First, and least likely, the possibility must be considered that something unexpected happened and Mahmoud Ahmedinejad actually did win this election fair and square. There are no reliable polls in Iran, and Ahmedinejad's base of support is rural, so one must consider the possibility that the outcome was exactly as it should have been. However, enough experts have debunked this possibility, not to even mention what simple common sense tells us about the differential and how it was announced. If he had "won" by a much more scant margin, or even had to wait and "win" the runoff, there would have been fewer questions asked. But it appears that in their arrogance, the powerful people ruling Iran did not consider the popular reaction.
If we do not accept that possibility, the next likeliest scenario is that Ahmedinejad had become part of the powerful elites in government and the Revolutionary Guards and they set out to manipulate the election results on their own, outside of the purview and capacity of the clerical leadership. This is somewhat unlikely because of the absolute power the Ayatollahs wield, but if it happened it would be the scariest outcome, because then power would be vested in the hands of a dictatorial few who's agenda we cannot know.
The most likely explanation for what we saw in Iran over the last few days is that the clerical leadership had some deep reservations about Moussavi's ascent to power, and at the last minute decided to make certain that Ahmedinejad kept the Presidency.
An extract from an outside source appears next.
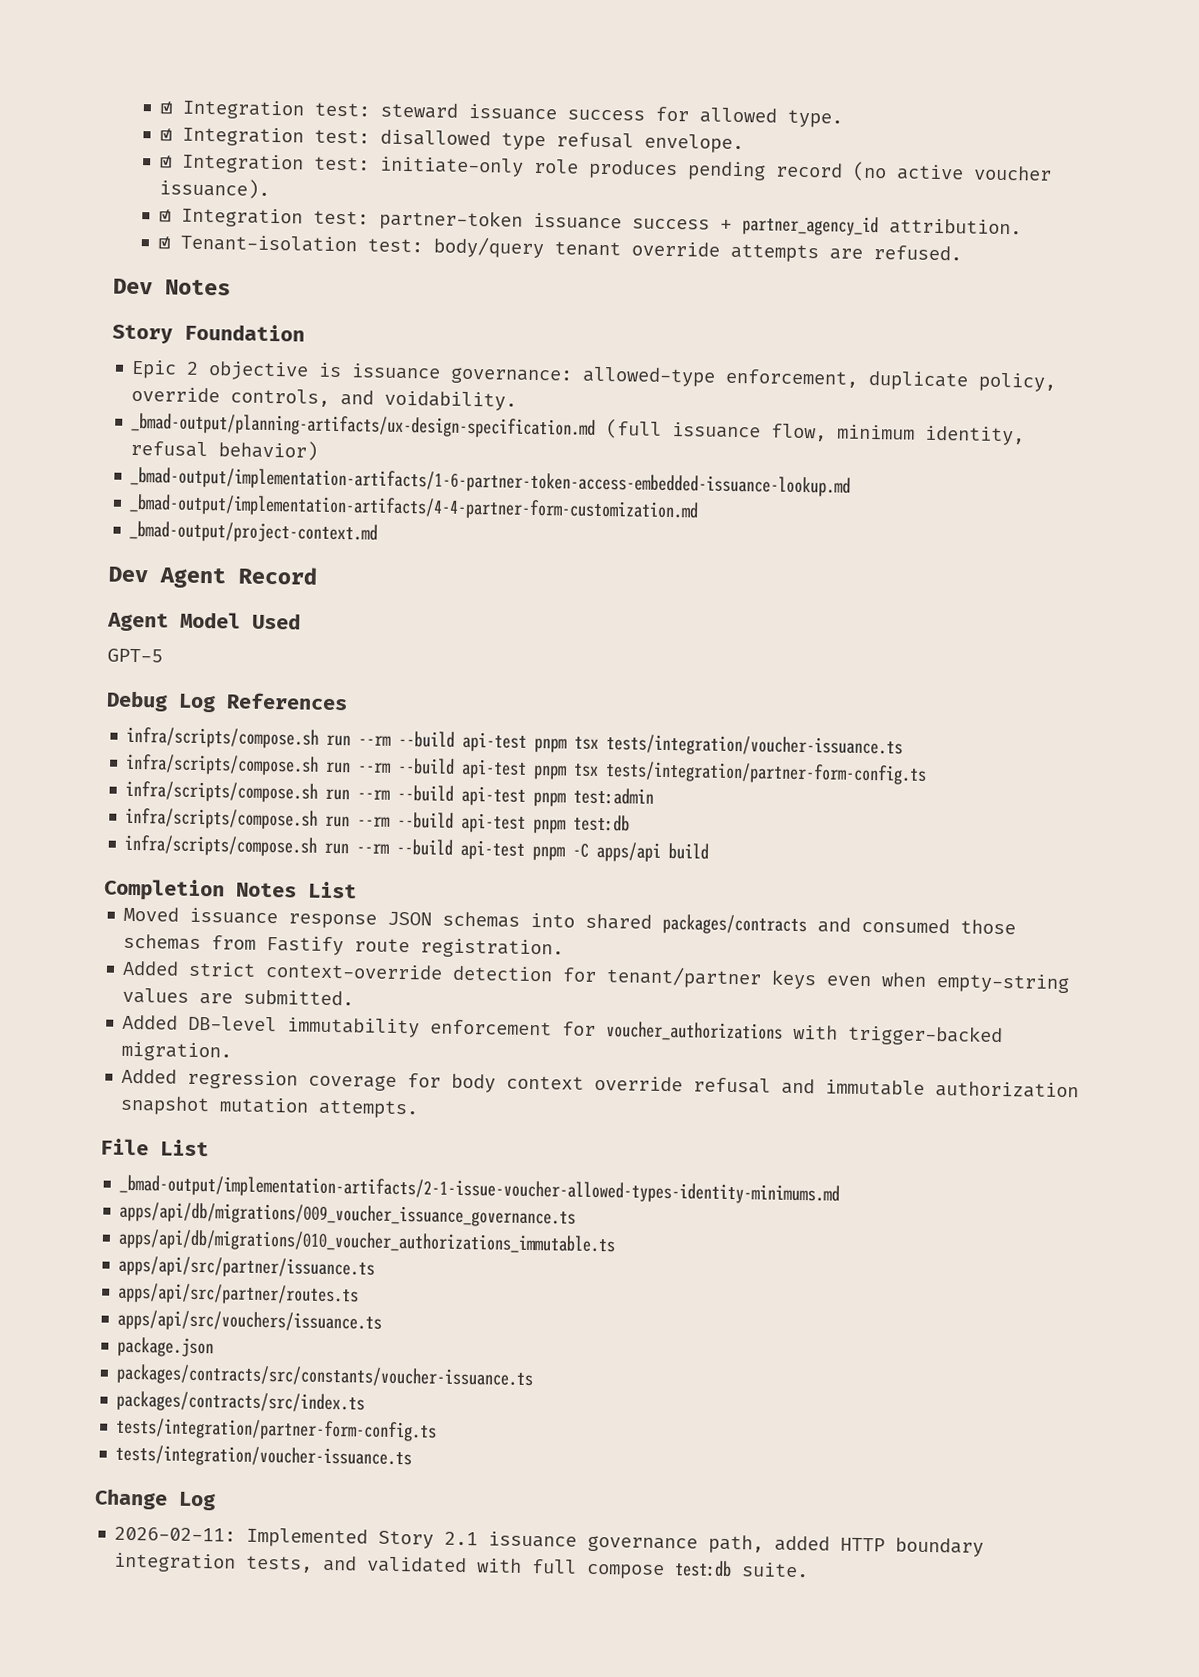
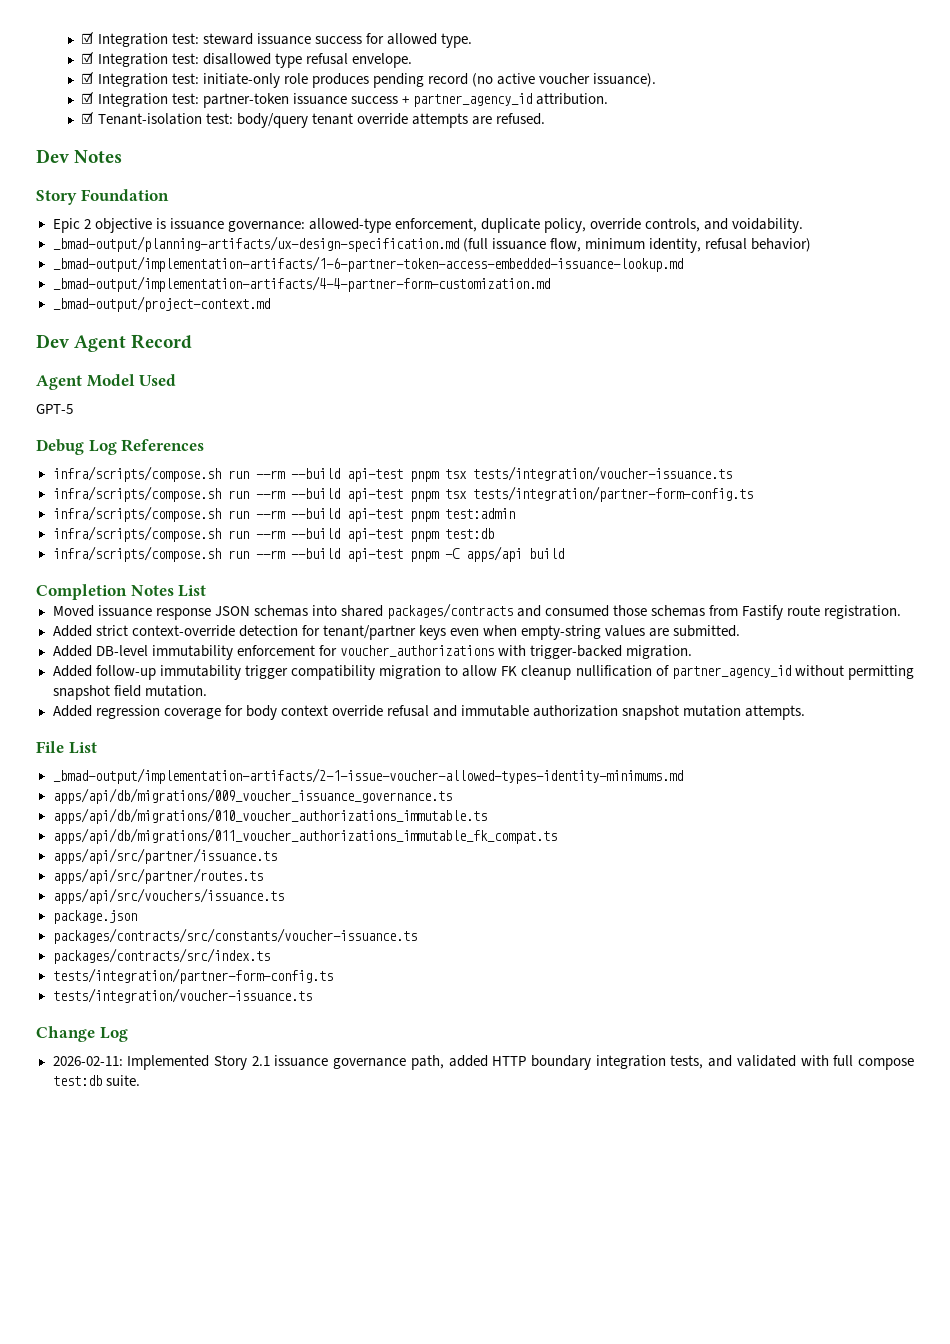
+ Added follow-up immutability trigger compatibility migration to allow FK cleanup nullification of partner_agency_id without permitting snapshot field mutation.
+ apps/api/db/migrations/011_voucher_authorizations_immutable_fk_compat.ts

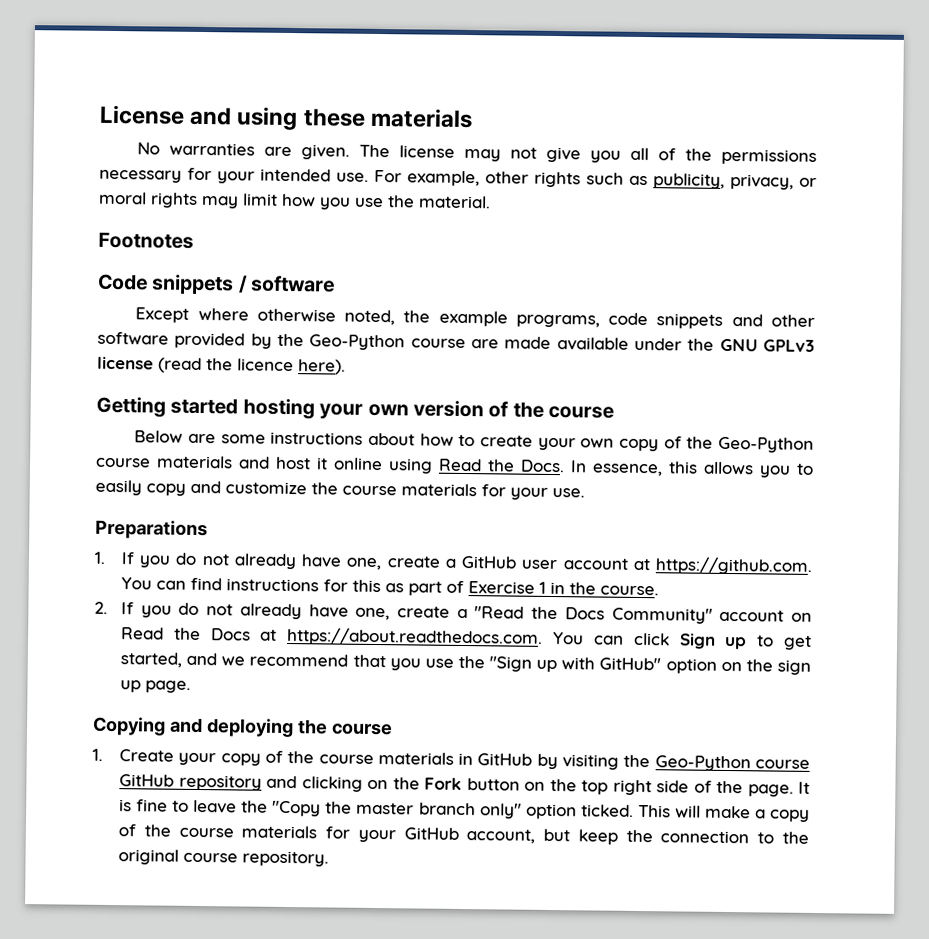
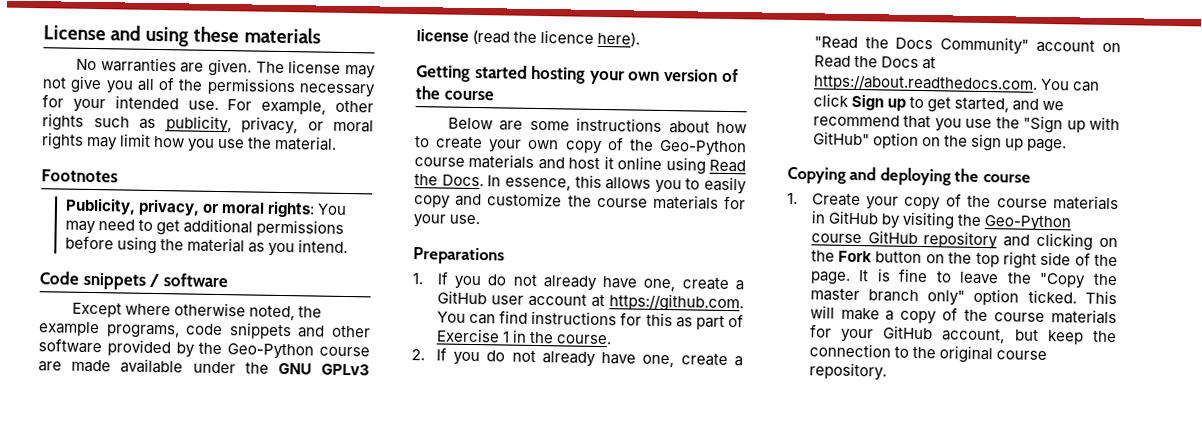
+ Publicity, privacy, or moral rights: You may need to get additional permissions before using the material as you intend.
This seems to be the scenario that most people favor, and based on what we've been able to observe it is the description of events that most neatly fits observed reality, but it has one gaping flaw. Why? The Ayatollahs have the power, and they have kept that power when reformist politicians held presidential office before, in much more challenging times when Saddam was a real threat on their border. What could have caused them to decide it was necessary to risk the social turmoil, or even the possibility of a real change in government that this blatant action might lead to?
Until we can understand what it was about a Moussavi Presidency that was categorically unacceptable to the Mullahs we cannot really understand what transpired there. So we move on to the next question, the one that Americans always ask because EVERY global event is ultimately about us, is it not? What should we do? And of course, wisdom would cause the American leadership to recognize the limitations on any American reaction. Almost ANYTHING we can do would be counterproductive in light of America's unfortunate history meddling in Iranian internal politics for the last sixty years.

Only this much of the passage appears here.